Recorded information
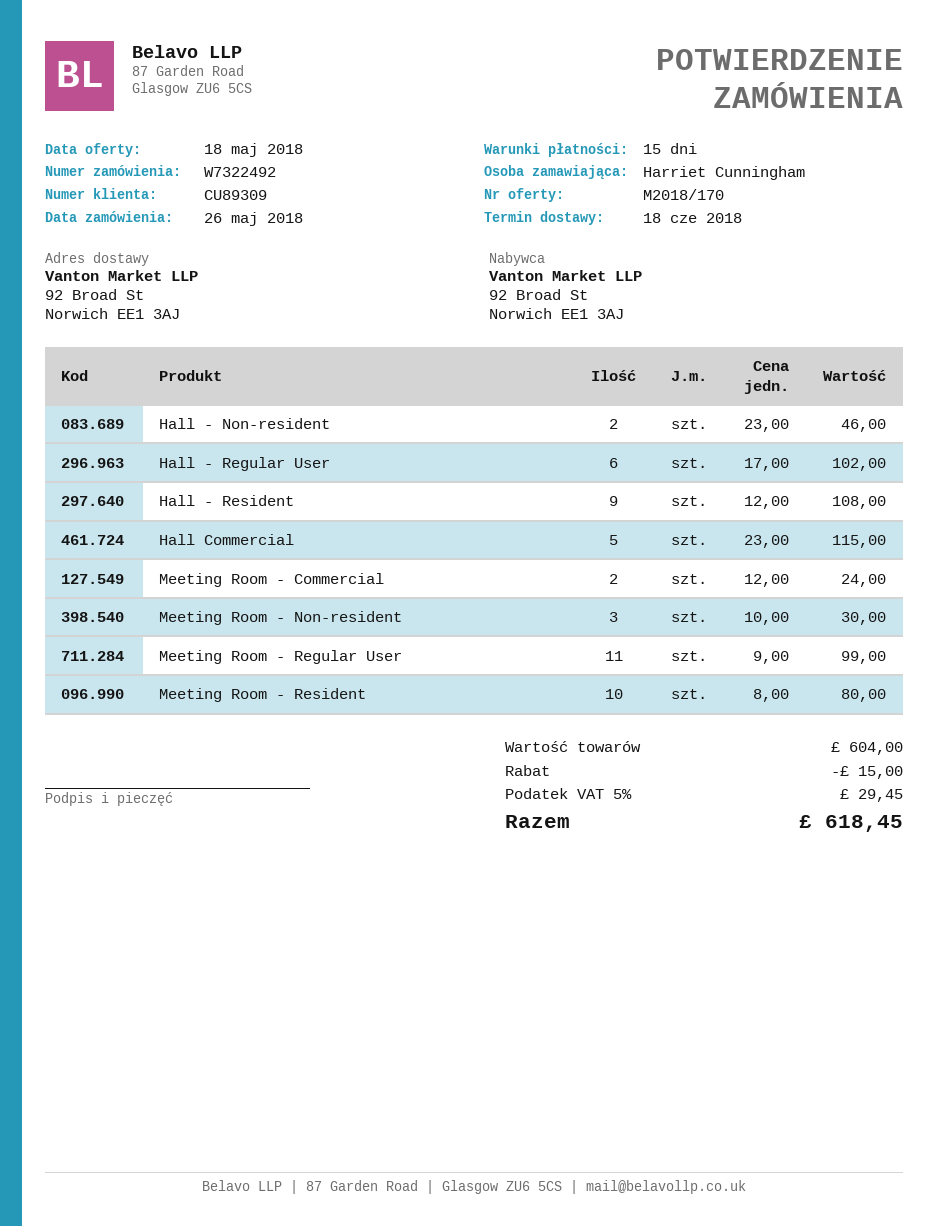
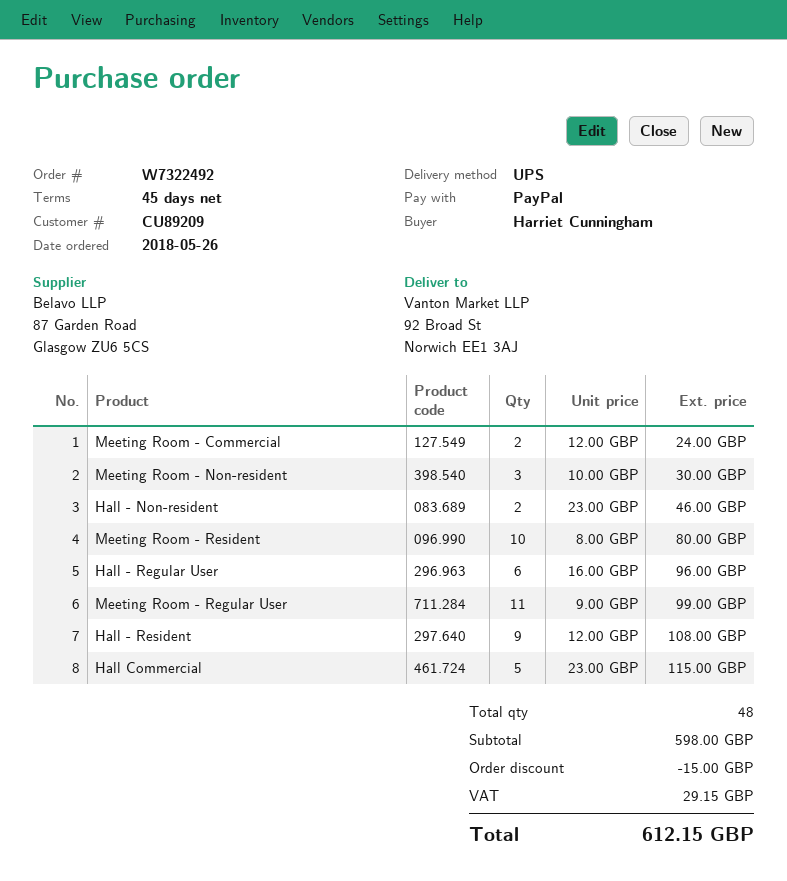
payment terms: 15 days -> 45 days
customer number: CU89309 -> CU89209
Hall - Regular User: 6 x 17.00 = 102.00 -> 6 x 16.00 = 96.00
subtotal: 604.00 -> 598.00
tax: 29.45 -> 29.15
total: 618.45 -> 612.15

What you need to do
Write out the records exactly. Do not carry the pictures over.

Task output
payment terms: 15 days -> 45 days
customer number: CU89309 -> CU89209
Hall - Regular User: 6 x 17.00 = 102.00 -> 6 x 16.00 = 96.00
subtotal: 604.00 -> 598.00
tax: 29.45 -> 29.15
total: 618.45 -> 612.15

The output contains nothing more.